Ora, come si fa a non sorridere di fronte all’episodio del piedino, uno dei tanti passaggi comici del libro che mirano a sollecitare l’umorismo del lettore? Come si può non guardare con occhi benevoli questo impacciato antieroe della nostra letteratura che voleva essere commiserato, che aveva paura di invecchiare e soprattutto di morire, che invidiava agli altri la disinvoltura e che, per soddisfare il suo “desiderio di salute”, aveva deciso di studiare il corpo umano? E come si fa a non volergli bene, visto che sapeva ridere di se stesso e delle cose più serie della vita, proprio per rendere la vita più sopportabile? La vita, per Zeno, non è un dramma, come forse lo era per gli altri personaggi nati dalla penna di Svevo, ma una strana e curiosa rappresentazione scenica che non andava presa troppo sul serio. "La vita - per lui - non è né brutta né bella, ma è originale...E non occorreva mica venire dal di fuori per vederla messa insieme in un modo tanto bizzarro. Bastava ricordare tutto quello che noi uomini dalla vita si è aspettato, per vederla tanto strana da arrivare alla conclusione che forse l'uomo vi è stato messo dentro per errore e che non vi appartiene". Con il suo spirito  indolente ma allegro, descritto con arguzia dallo scrittore triestino, il protagonista del romanzo racchiude molte di quelle ambiguità esistenziali presenti nell’inconscio di ognuno di noi.
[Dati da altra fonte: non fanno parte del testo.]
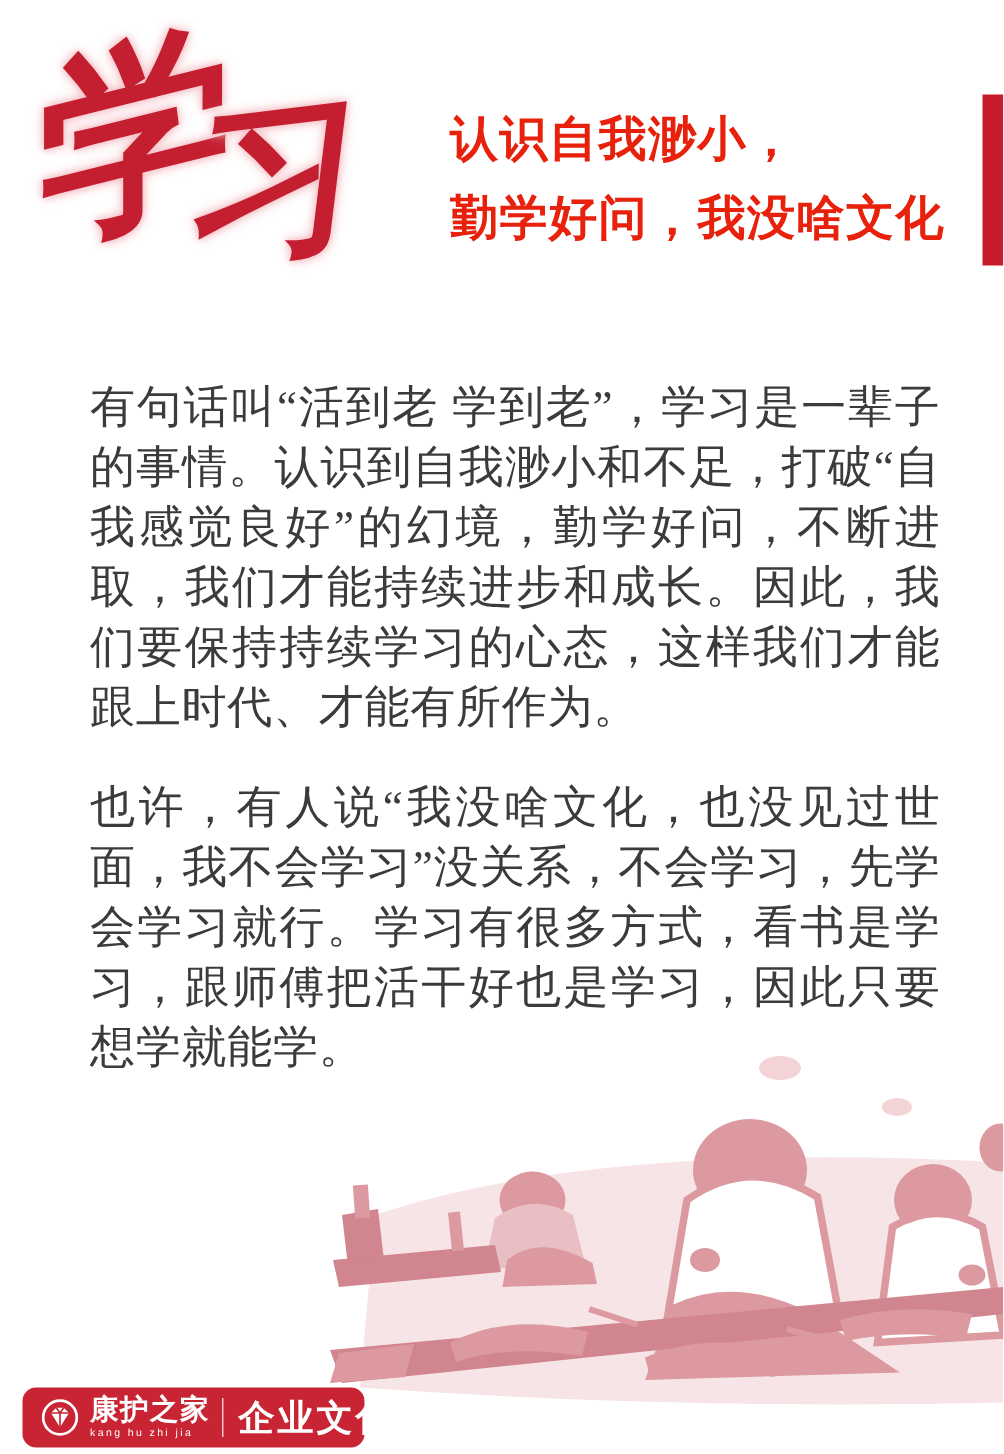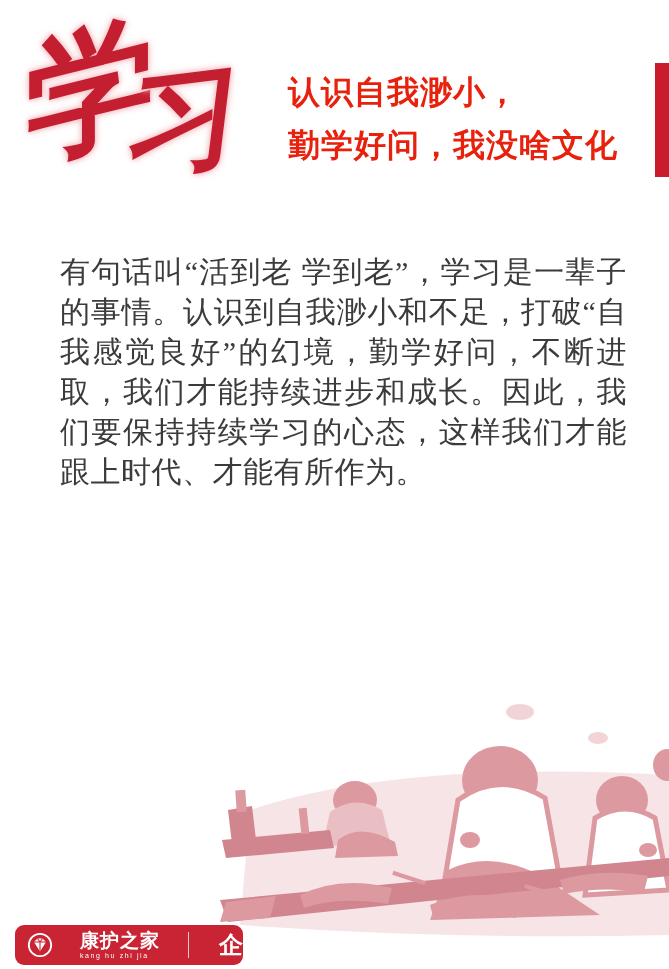"认识自我渺小，" .slogan { left: 288px -> 300px }
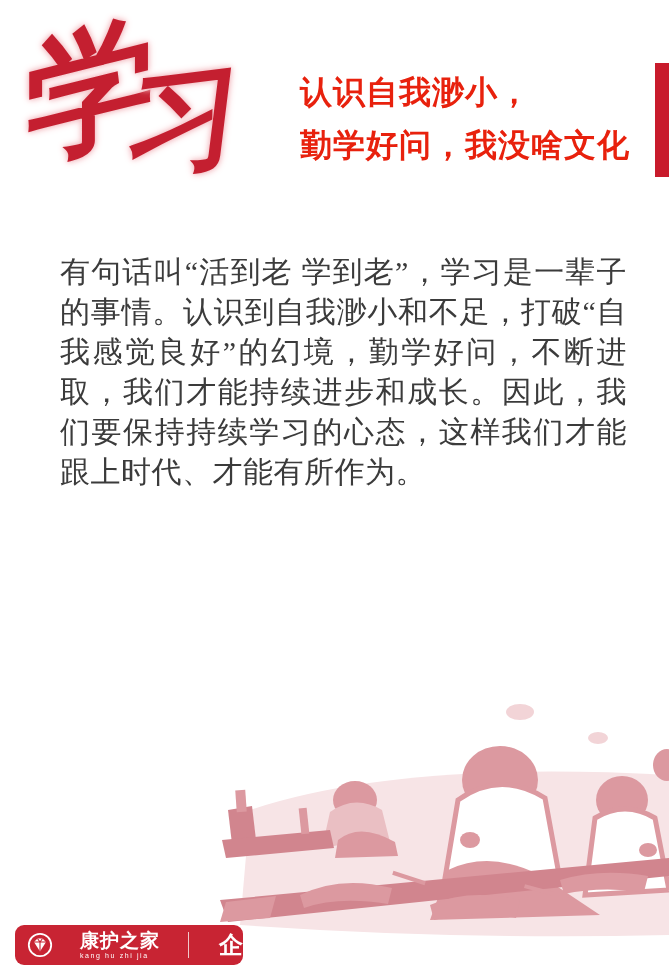"也许，有人说“我没啥文化，也没见过世面，我不会学习”没关系，不会学习，先学会学习" p { html: none -> <p>也许，有人说“我没啥文化，也没见过世面，我不会学习”没关系，不会学习，先学会学习就行。学习有很多方式，看书是学习，跟师傅把活干好也是学习，因此只要想学就能学。</p> }
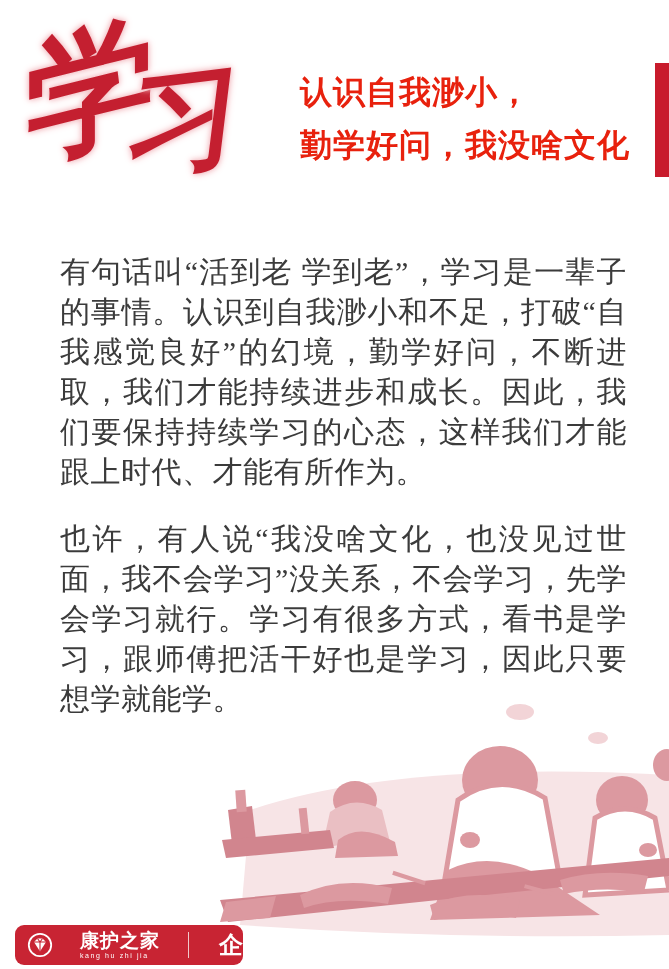"康护之家" .brand-pill { gap: 20px -> none }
In lui ritroviamo le nostre leggerezze, le nostre ingenuità, i nostri timori, le nostre colpe, i nostri difetti di cui spesso ci vergogniamo. Eppure, questi lati incerti dell’esistenza lui riesce, in qualche maniera, a nobilitarli, a conferire loro una sorta di accettabilità, raffigurazione di una commedia umano-psicologica che sulla pagina scritta acquista un sapore particolare e va oltre ogni possibile giudizio morale. Alla fine della lettura vorremmo abbracciarlo, il nostro Zeno, e dirgli grazie per averci fatto compagnia con quel suo lungo monologo interiore, con i suoi vizi e con la sua goffaggine, con la sua ironia e con il suo candore; e dirgli grazie per averci fatto riflettere e sorridere amaramente sulla nostra umana fragilità e per averci fatto capire che a volte un libro può rendere felice chi lo legge, anche quando racconta l’inettitudine e l’infelicità.